WHAT IS EXPECTED: Only the lines below, from the one with "delivery date: 2022-03-21 -> 2022-03-19" through the one with "tax: 10% = 233.63 -> 10% = 236.39", are to be written out, exactly.

EXTRACTED MATERIAL:
*** Begin section ***

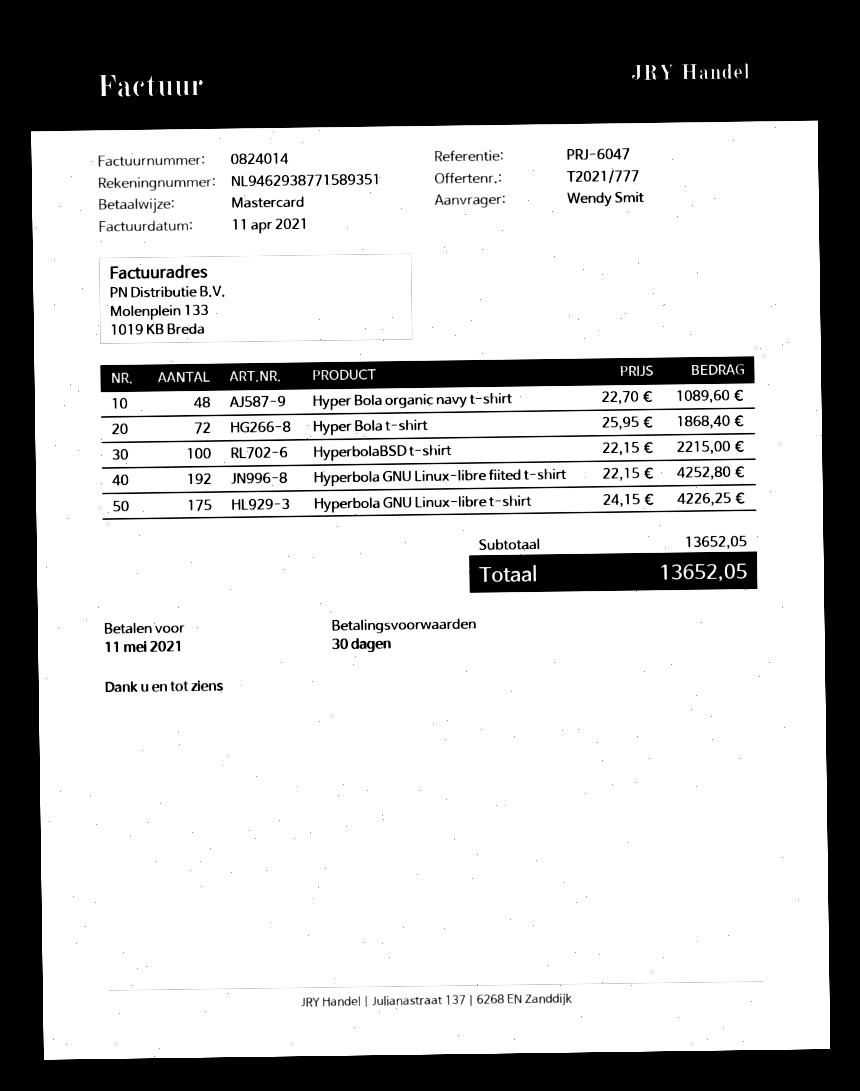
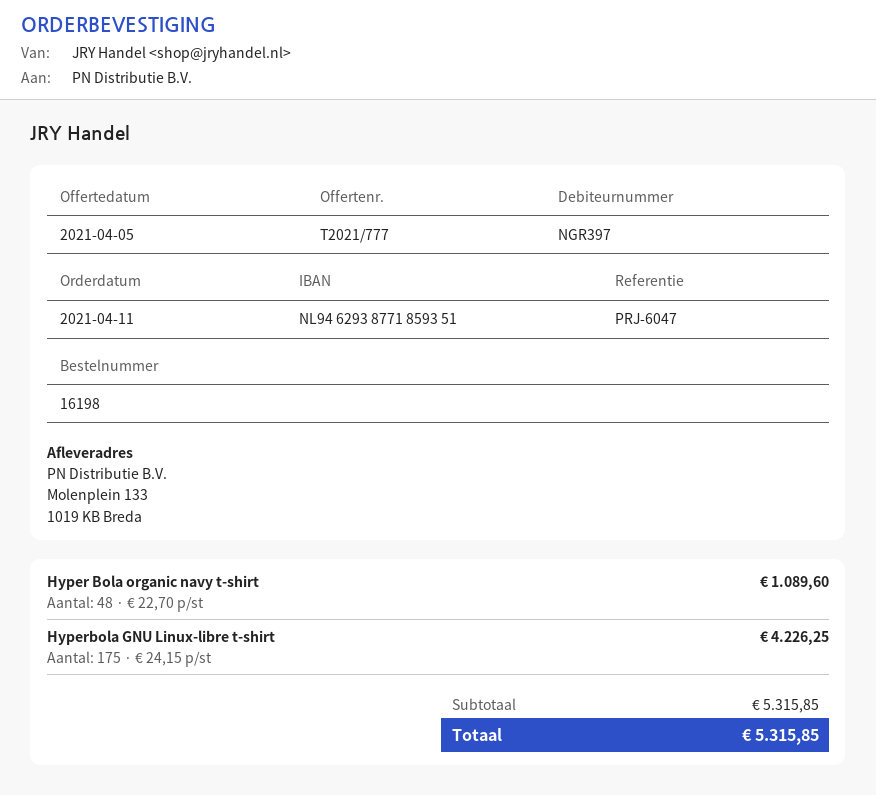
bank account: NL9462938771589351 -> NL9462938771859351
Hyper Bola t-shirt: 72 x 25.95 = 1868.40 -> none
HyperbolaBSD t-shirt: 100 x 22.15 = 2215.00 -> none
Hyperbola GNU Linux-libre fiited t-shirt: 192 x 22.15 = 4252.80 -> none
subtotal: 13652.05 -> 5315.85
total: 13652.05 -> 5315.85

*** End section ***
*** Begin section ***

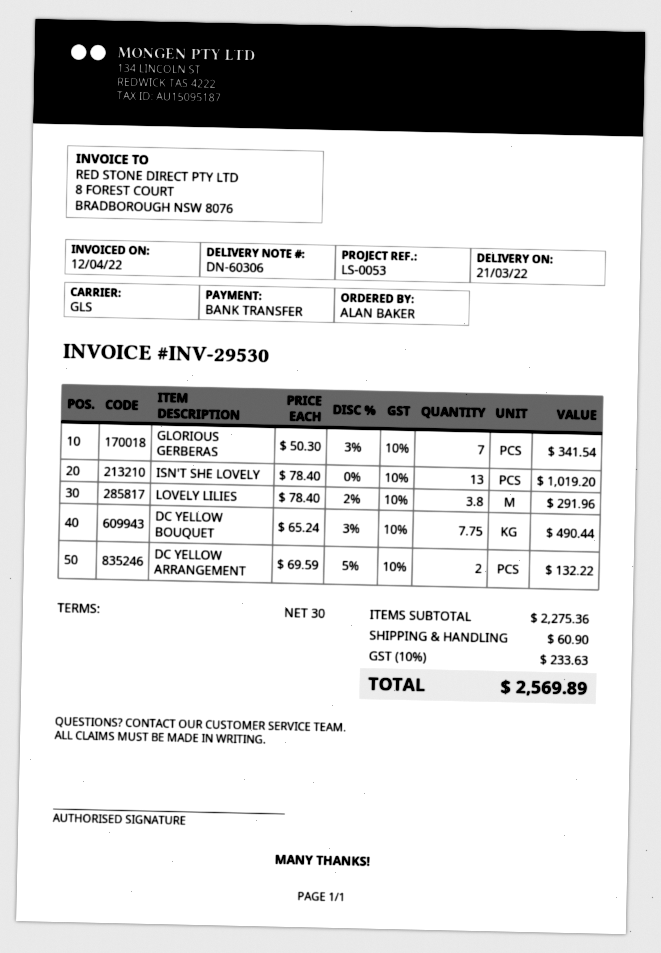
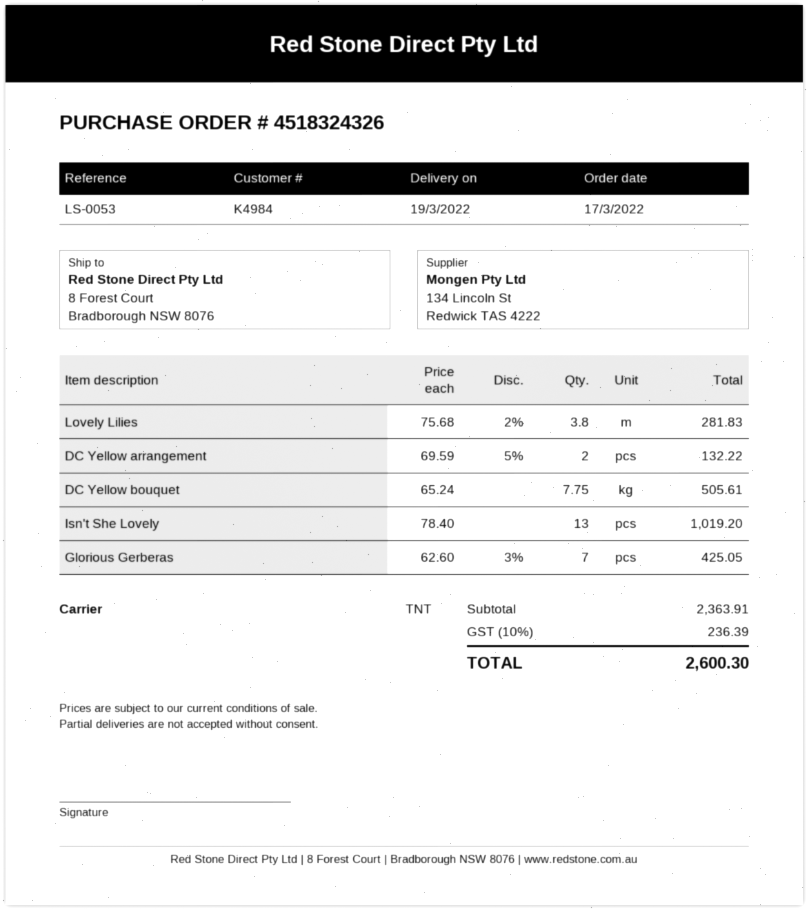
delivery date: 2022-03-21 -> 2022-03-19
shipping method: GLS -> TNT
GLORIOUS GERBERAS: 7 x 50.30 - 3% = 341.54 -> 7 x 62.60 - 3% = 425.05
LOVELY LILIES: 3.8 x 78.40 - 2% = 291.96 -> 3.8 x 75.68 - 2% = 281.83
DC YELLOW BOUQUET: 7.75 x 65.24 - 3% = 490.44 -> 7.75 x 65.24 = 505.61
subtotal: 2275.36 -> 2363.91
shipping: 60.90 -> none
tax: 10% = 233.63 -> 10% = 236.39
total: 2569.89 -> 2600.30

*** End section ***

SOLUTION BELOW:
delivery date: 2022-03-21 -> 2022-03-19
shipping method: GLS -> TNT
GLORIOUS GERBERAS: 7 x 50.30 - 3% = 341.54 -> 7 x 62.60 - 3% = 425.05
LOVELY LILIES: 3.8 x 78.40 - 2% = 291.96 -> 3.8 x 75.68 - 2% = 281.83
DC YELLOW BOUQUET: 7.75 x 65.24 - 3% = 490.44 -> 7.75 x 65.24 = 505.61
subtotal: 2275.36 -> 2363.91
shipping: 60.90 -> none
tax: 10% = 233.63 -> 10% = 236.39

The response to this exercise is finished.